California employers are generally required to carry insurance that will pay any workers' compensation claims made by their employees, but what happens when a day worker is injured on the property of a person who does not carry such insurance? The California Court of Appeals answered that question in the case of a tree trimmer who was working for a contractor that did not have such insurance.
The facts of the case are simple. The claimant was worker for a woman who provided tree trimming services. When working on the property of a homeowner, the claimant fell from a ladder and suffered significant injuries. The tree trimming firm did not have a contractor's license and it did not carry workers' compensation insurance. Both the homeowner and the tree trimming firm contended that the claimant was an independent contractor and not able to claim workers' compensation benefits.

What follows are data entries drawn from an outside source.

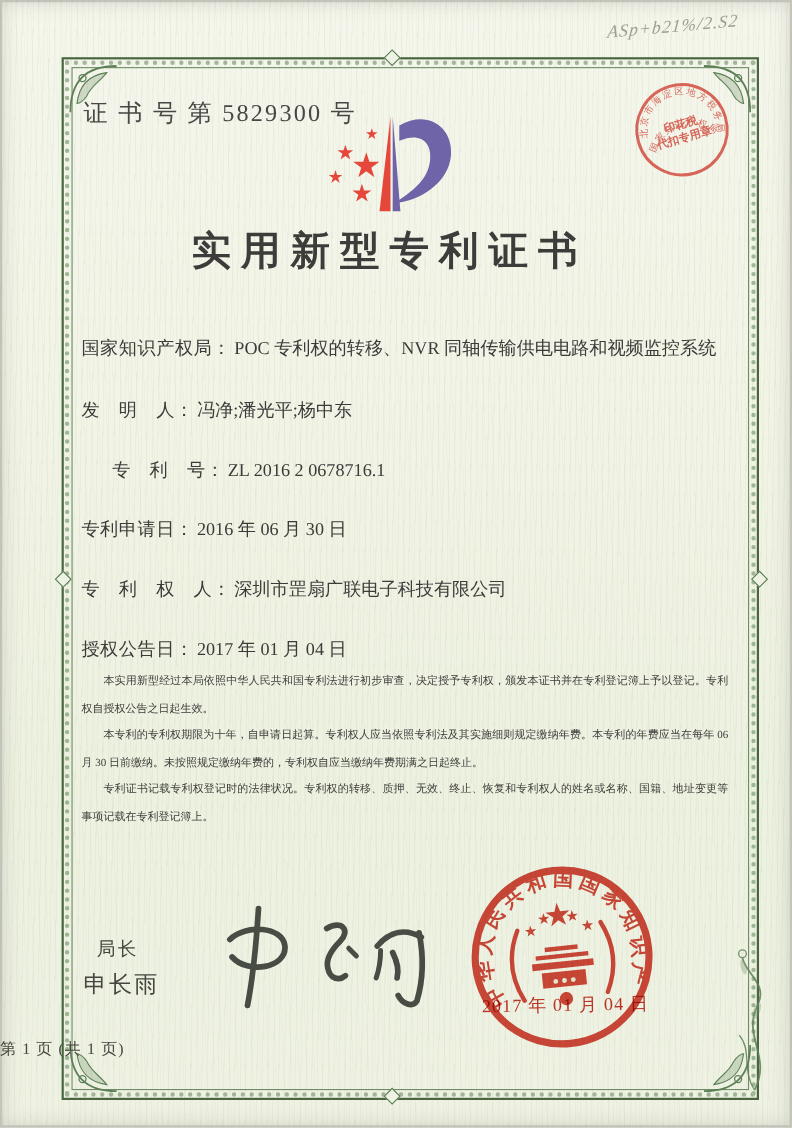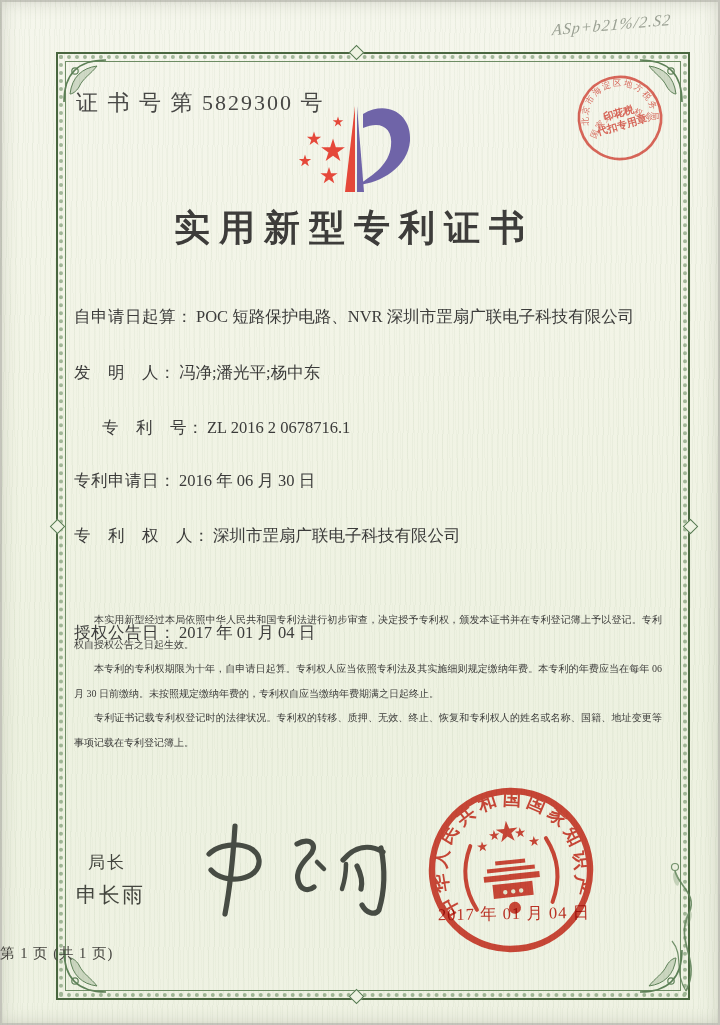"自申请日起算：" span.lbl { text: 自申请日起算 -> 国家知识产权局 }
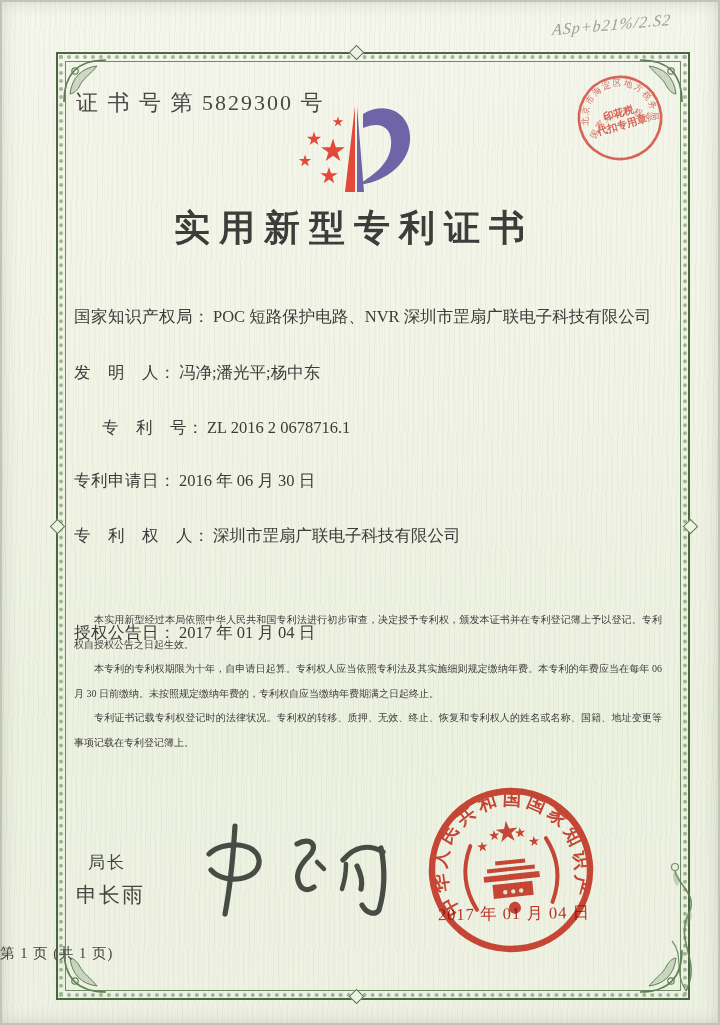"POC 短路保护电路、NVR 深圳市罡扇广联电子科技有限公司" span.val { text: 短路保护电路、NVR 深圳市罡扇广联电子科技有限公司 -> 专利权的转移、NVR 同轴传输供电电路和视频监控系统 }
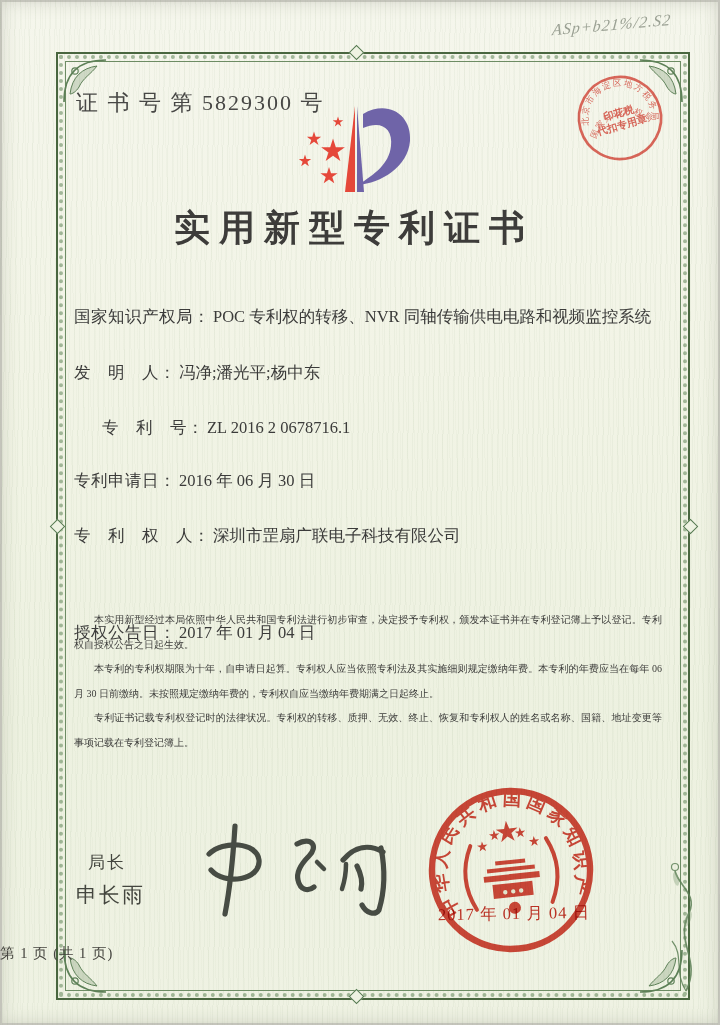"授权公告日： 2017 年 01 月" div.row { margin-top: 43px -> none }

The court relied on the California Labor Code in requiring the homeowner to compensate the injured worker. The applicable section of the Labor Code creates a rebuttable presumption that a worker who performs work for which a license is required is an employee, not an independent contractor. Therefore, the court held that the homeowner was the claimant's employer and liable for her injuries. The statute provides that a person performing work for which a license is required must carry that license in order to claim independent contractor status.
The homeowner was undoubtedly surprised by the outcome. The case provides two warnings. Homeowners must take care to ensure that persons hired to perform property maintenance work possess either a contractor's license or any other license that may be required. The injured employee should not be put off by the employer's failure to carry the required license because, as this case demonstrates, the property owner may ultimately bear the legal burden of paying workers' compensation benefits.